Biotechnology: the US-China dispute over genetic data

There are not many agents in the Federal Bureau of Investigation like Ed You. In a workforce that cultivates anonymity, his clean-shaven head gleams. While most of his colleagues are notoriously tight-lipped, Mr You is the chatty star of technology conferences such as South-by-Southwest and DEFCON.

He is also at the forefront of a potential dispute between the US and China, which could have implications for both commercial relations between the world's two biggest economies and for the future of biomedical research.

The high profile that Mr You has adopted is part of an unusual FBI campaign to highlight the risks in America's headlong pursuit to unlock the secrets of the human genome. A supervisory special agent in the bureau's biological countermeasures unit, Mr You warns that the US is not protecting the genomic data used to create lucrative new medicines - but which can also be used to develop fearsome bioweapons.

"We don't know how much bio data has left our shores," he says. "Our concept for biological security needs to be broadened."
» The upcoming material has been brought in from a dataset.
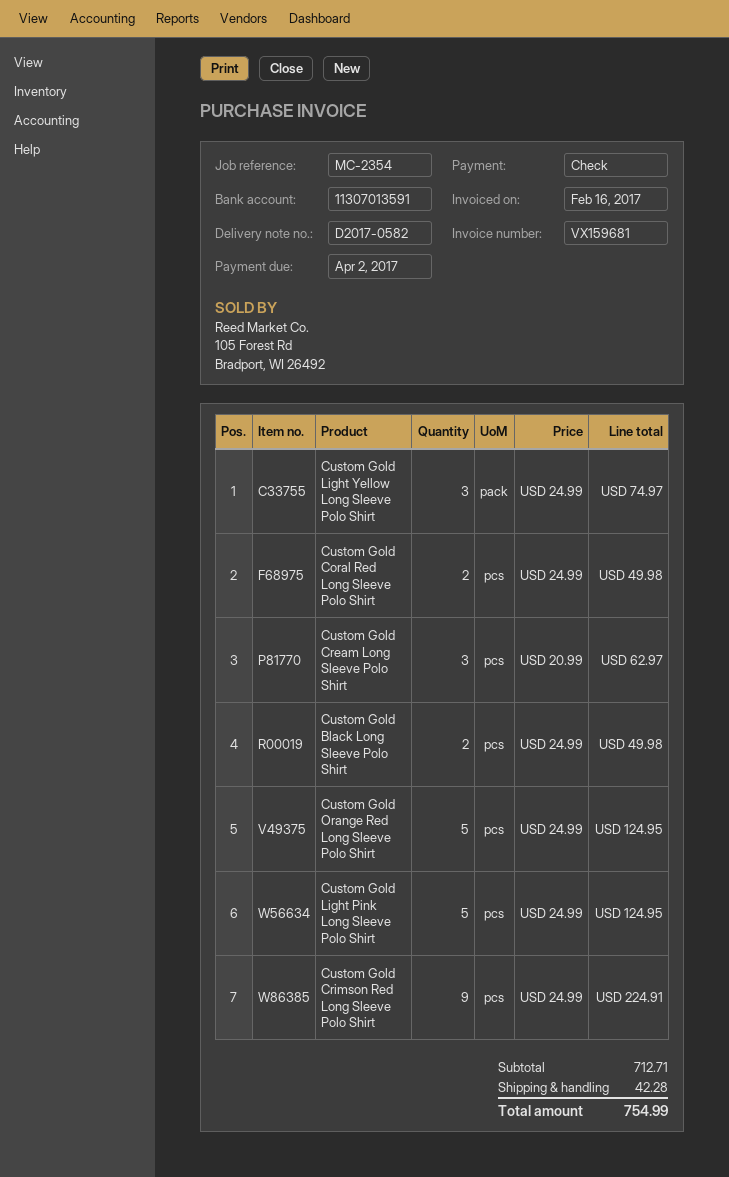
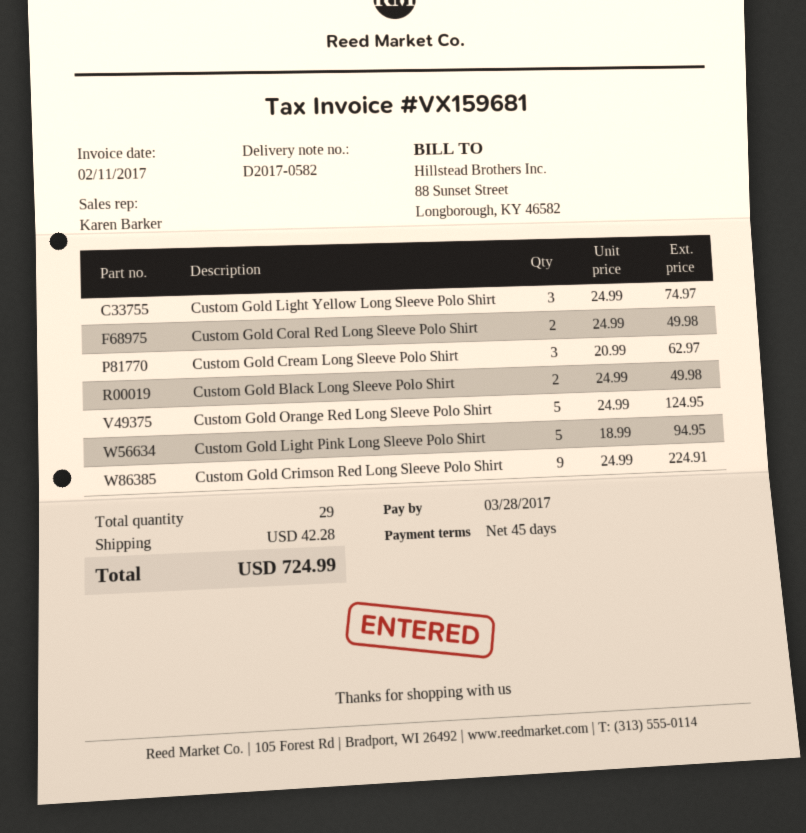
invoice date: 2017-02-16 -> 2017-02-11
due date: 2017-04-02 -> 2017-03-28
Custom Gold Light Pink Long Sleeve Polo Shirt: 5 x 24.99 = 124.95 -> 5 x 18.99 = 94.95
total: 754.99 -> 724.99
That has led him to focus on China, which the veteran lawman says is gaining access to US genomic data - the biological software that governs human organisms. In recent years, Chinese investors have purchased stakes in, or partnered with, US biomedical companies that specialise in genomics. At the same time, state-sponsored hackers believed to be Chinese have penetrated the laboratories, health insurers and hospitals where other valuable patient records reside. Mr You suggests stricter controls might be needed on what sort of health data can be transferred overseas - to China and elsewhere.

Nearly two decades after the first human genome was decoded, the field is one of the most exciting in biomedical research - and one that relies on an open network of international collaboration.
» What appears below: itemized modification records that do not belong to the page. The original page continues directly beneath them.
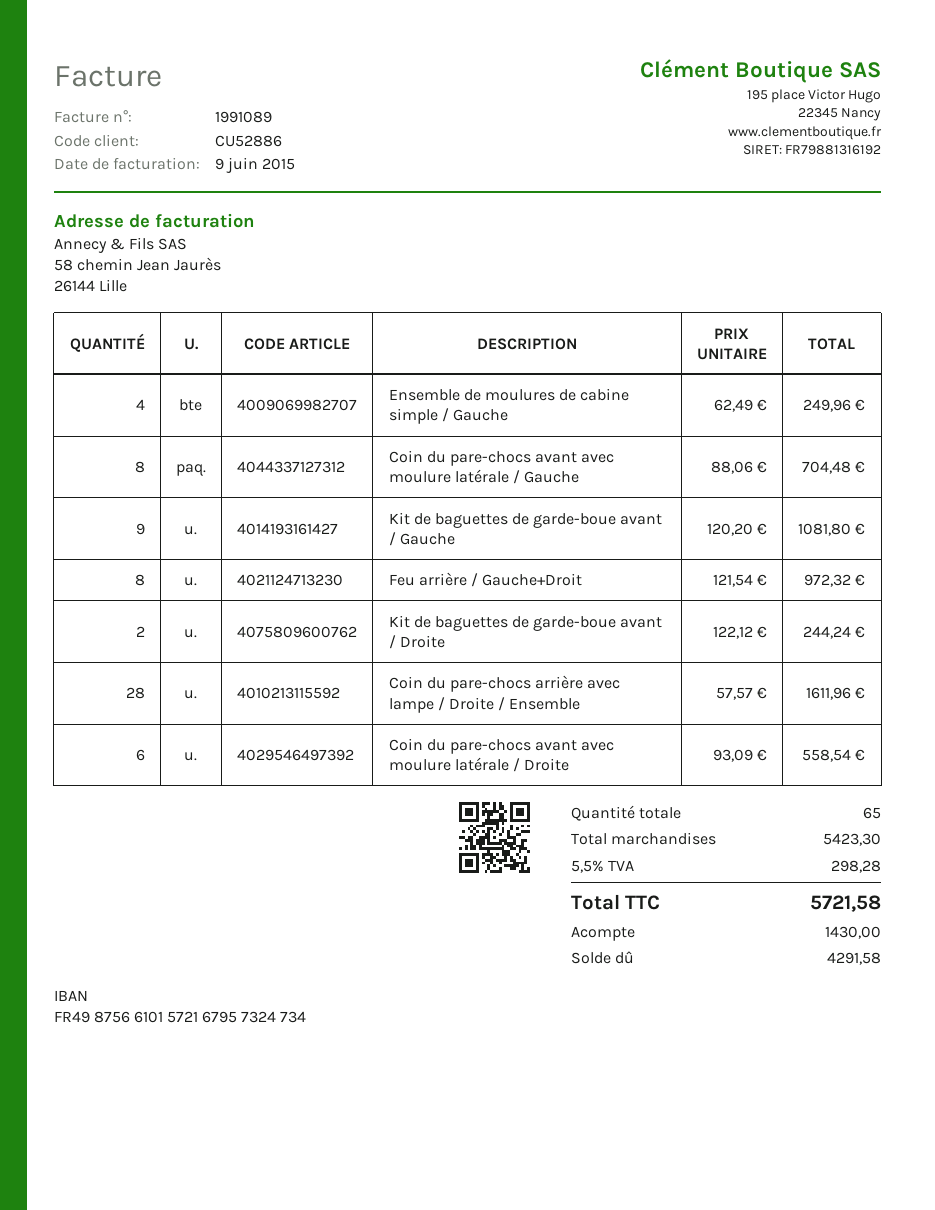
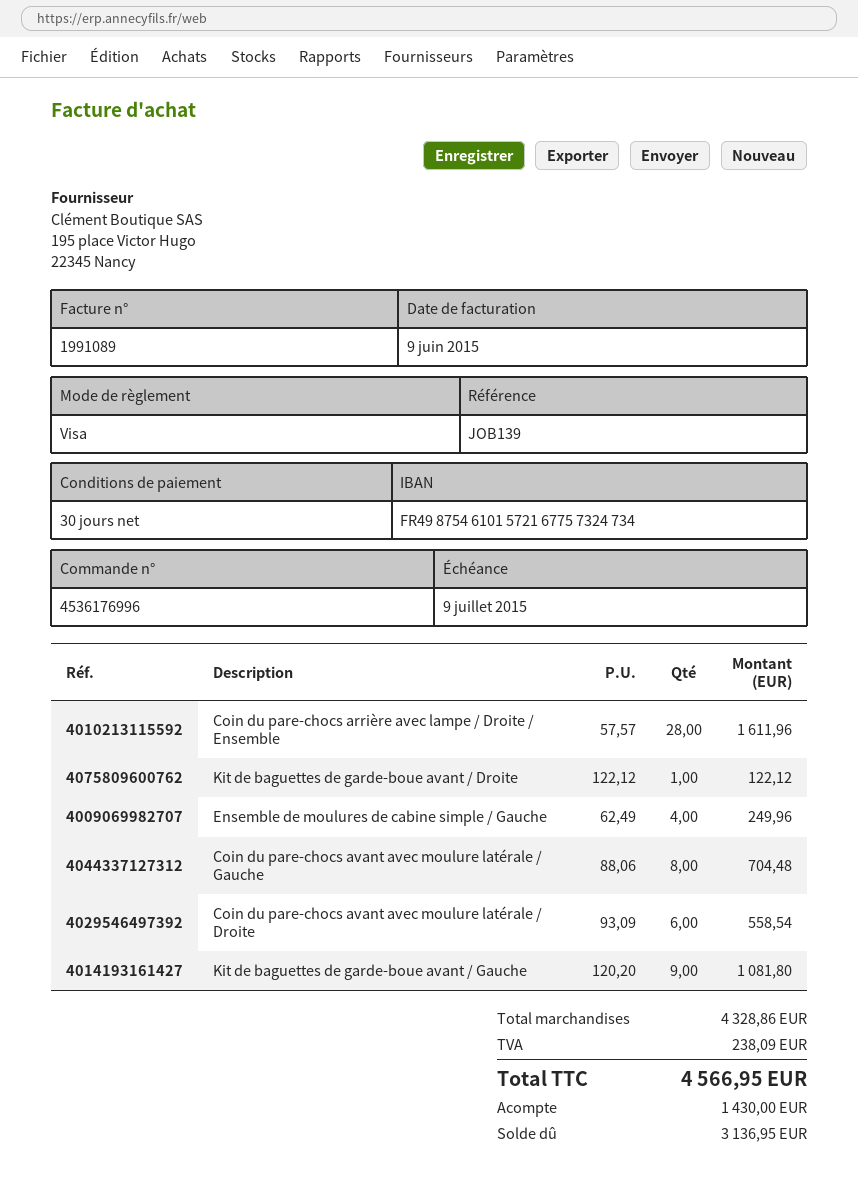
bank account: FR4987566101572167957324734 -> FR4987546101572167757324734
Feu arrière / Gauche+Droit: 8 x 121.54 = 972.32 -> none
Kit de baguettes de garde-boue avant / Droite: 2 x 122.12 = 244.24 -> 1 x 122.12 = 122.12
subtotal: 5423.30 -> 4328.86
tax: 298.28 -> 238.09
total: 5721.58 -> 4566.95
balance: 4291.58 -> 3136.95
But it is also the latest area where national security questions - about Chinese objectives and the links between its companies and the state - are leading to calls for important sectors of the US economy to be ringfenced.

Since the 2014 decision to bar Huawei from selling into parts of the US telecoms infrastructure market, America has blocked Chinese acquisitions of a wind turbine company in Oregon, a California cloud computing firm, and the US-based division of a German semiconductor maker. The Pentagon has raised concerns about Chinese investment in artificial intelligence.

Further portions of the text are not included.